Он ещё раз окинул взглядом открывшуюся ему неприглядную картину: перед ним, скорчившись в позе эмбриона и дрожа мелкой дрожью, лежал молодой мужчина, исцарапанный в кровь словно бы когтями гигантской кошки. О том, что кошка - гигантская - настоящий амурский тигр, - можно было догадаться по глубине и обширности ссадин. Кровоподтёками и порезами пестрело всё тело мужчины. Разглядывать их, при желании, любой зевака мог сколь угодно долго и без малейшей помехи, поскольку мужчина был совершенно нагим. Именно это обстоятельство нервировало Павла даже больше, чем все порезы и кровоподтёки, вместе взятые. Незнакомец казался оцепеневшим, замороженным, - и единственным признаком теплившейся в нём жизни оставалось хриплое, едва слышное, дыхание; дрожал он бесшумно, и дрожь сильно походила на предсмертные судороги, как их представлял себе Павел. Да уж, ничего такого в профессиональном прошлом экскурсовода не встречалось.
Бесспорно, не раз и не два ему приходилось урезонивать вздорных экскурсантов - он помнил, как однажды, в трескучий зимний мороз, одна, с виду добропорядочная, сибирячка, скинула с себя сапоги и отплясывала босиком на снегу на смотровой Воробьёвых гор; в другой раз, в день ВДВ, двое питерцев, раздевшись до трусов, полезли купаться вместе с десантниками в фонтан у "Макдоналдса" на Тверской. Иногда "проблемные" туристы выдыхались самостоятельно и быстро, иногда - после уговоров Павла, а иной раз не обходилось без общения с полицией. В общем, Павел кое-что знал о частично обнажённых натурах, мешавших выполнять долг службы. Но никого из смутьянов Павлу ни разу не доводилось спасать - в прямом смысле этого слова. "Значит, сейчас придётся отдуваться по полной, так всегда бывает", - неожиданно мелькнула безрадостная мысль, и сразу же - ещё одна, более конкретная: "Надо же, как некстати: обещал встретить сегодня Еленку с Татьянкой в аэропорту; если хочу успеть - надо выезжать через час максимум, а тут - вот это".

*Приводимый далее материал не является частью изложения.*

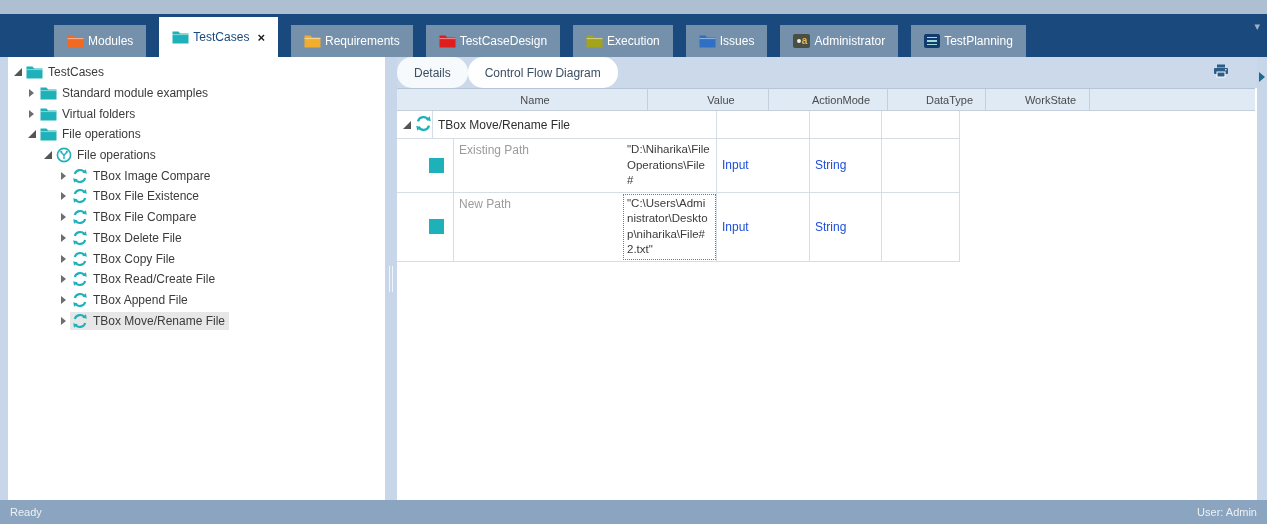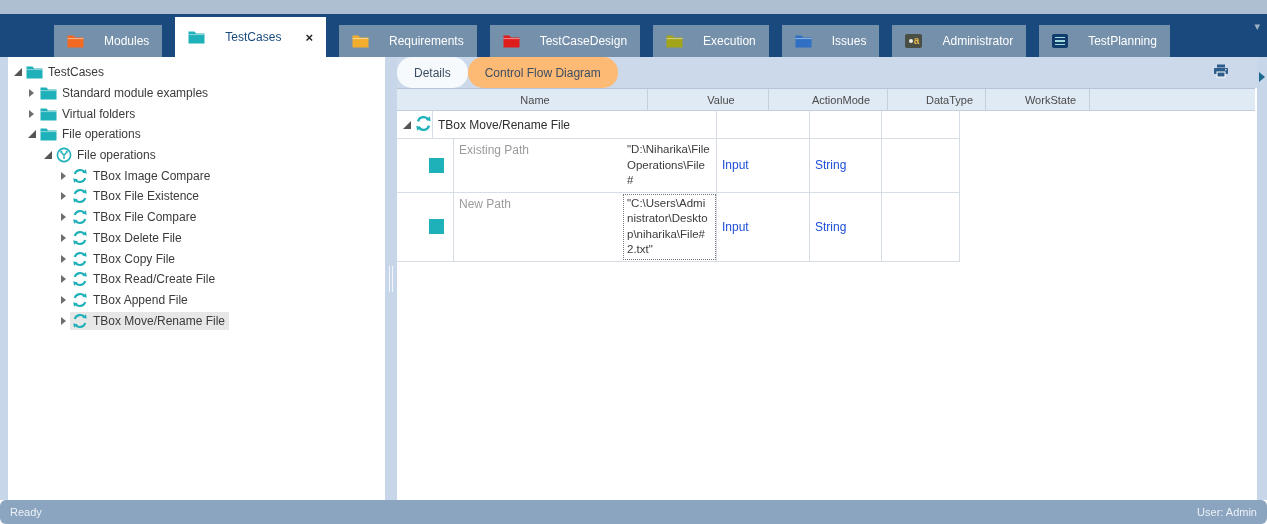--- a/index.html
+++ b/index.html
@@ -11,7 +11,7 @@
   .top-strip { height:14px; background:#adbfd0; }
   .tabbar { height:43px; background:#1a4a7d; display:flex; align-items:flex-end; padding-left:54px; position:relative; }
   .tab { height:31px; margin-right:13px; padding:16px 13px; background:#7590ab; color:#fff;
-         display:flex; align-items:center; gap:20px; font-size:12px; cursor:default; white-space:nowrap; }
+         display:flex; align-items:center; gap:4px; font-size:12px; cursor:default; white-space:nowrap; }
   .tab.active { background:#fff; color:#1a4a7d; height:40px; }
   .tab .ticon { display:flex; align-items:center; }
   .tab svg { display:block; }

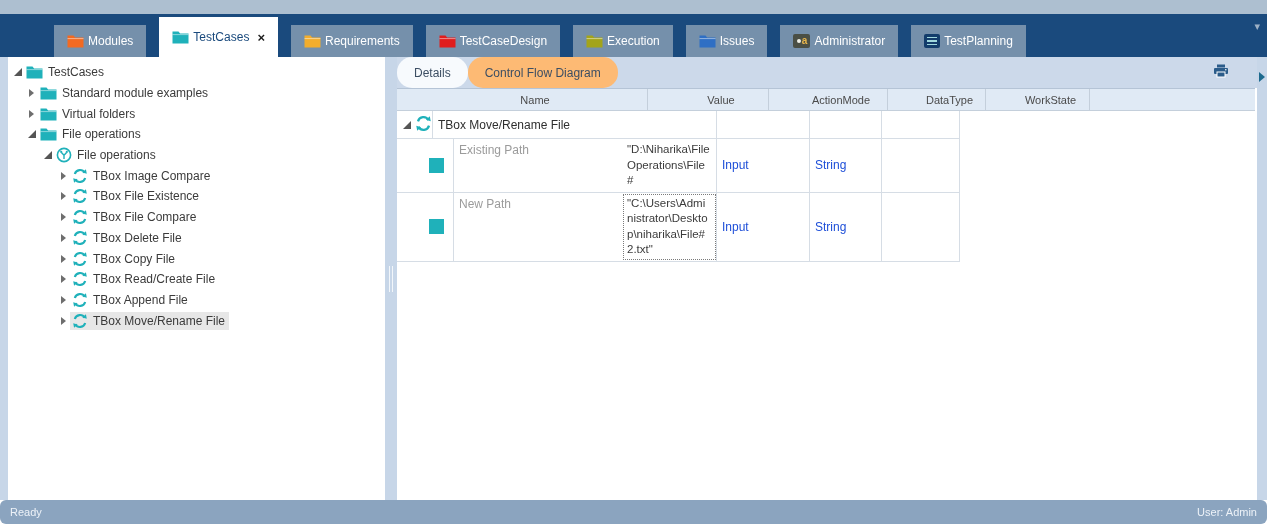--- a/index.html
+++ b/index.html
@@ -55,7 +55,7 @@
   .rp-tabs { height:31px; background:#ccd9ea; display:flex; align-items:stretch; position:relative; }
   .rp-tab { padding:0 17px; display:flex; align-items:center; font-size:12px; color:#3c4e63; white-space:nowrap;border-radius:15px; }
   .rp-tab.active { background:#f7fafd; }
-  .rp-tab.idle { background:#fdba74; }
+  .rp-tab.idle { background:#ffffff; }
   .printer { position:absolute; right:28px; top:7px; color:#2b5c8a; }
 
   

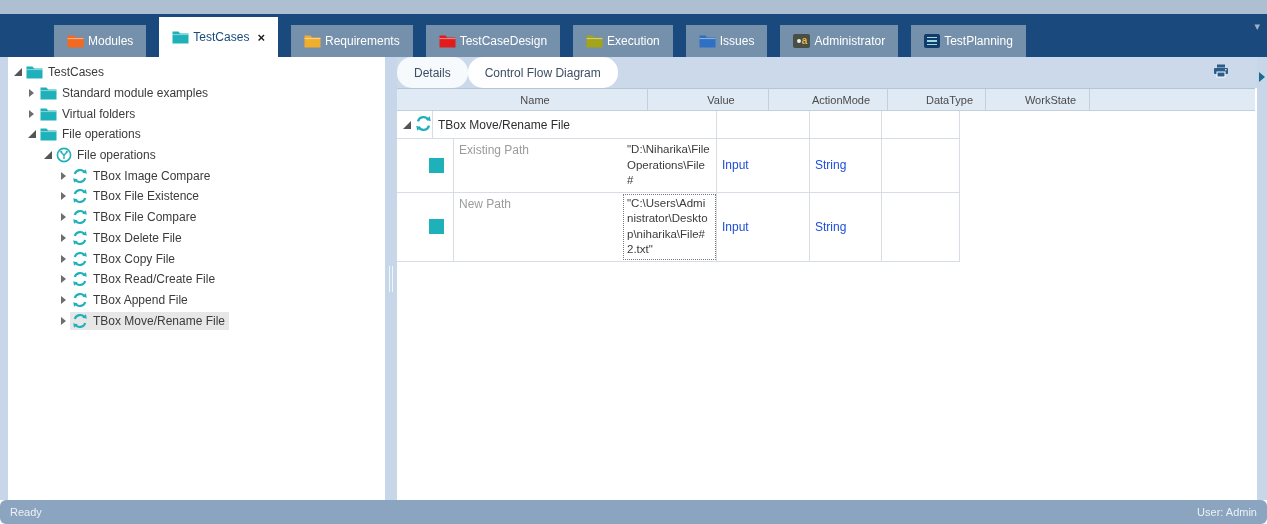--- a/index.html
+++ b/index.html
@@ -82,7 +82,7 @@
 
   
   .statusbar { height:24px; background:#8ba4bf; color:#edf2f8; display:flex; align-items:center;
-               justify-content:space-between; padding:0 10px; font-size:11px;border-radius:6px; }
+               justify-content:space-between; padding:0 10px; font-size:11px; }
 </style>
 </head>
 <body>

Мысли мыслями, но действовать, так или иначе, было нужно, и Павел спустился наконец на бетонный пол подвала. Как и в большинстве стандартных столичных многоэтажек, в этой подвалы жильцами почти не использовались; Павел ещё раньше отметил, что дверь наверху выбита, и, похоже, одним сильным ударом, но это его тогда не удивило: сюда и прежде забирались всяческие тёмные личности; повсюду валялись пустые шприцы, бутылки; они, можно сказать, главенствовали в помещении, поблёскивали в тусклом свете пары недобитых ламп, а занесённые, наверное, кем-то из жильцов детские санки и книги в толстой связке, наоборот, казались здесь совершенно не к месту. Установка прочных подвальных дверей - желательно железных, или хотя бы обитых железом, - числилась у Павла среди первоочередных задач, которые он ставил перед собой, сделавшись неделю назад председателем жилтоварищества. Управдомом - так точнее и проще. Павел подозревал, что сердобольная соседка предложила его кандидатуру на этот смешной пост из жалости - как не пожалеть хромого и "умученного жизнью". Но, обдумав всё на досуге, решил согласиться и даже впрячься в работу со всей серьёзностью: так легче было вытягивать себя из той "мёртвой петли", в которую он, после получения инвалидности и пенсии, сам себя направил, - да и собрание жильцов обещало приплачивать Павлу за труды, так сказать, в частном порядке.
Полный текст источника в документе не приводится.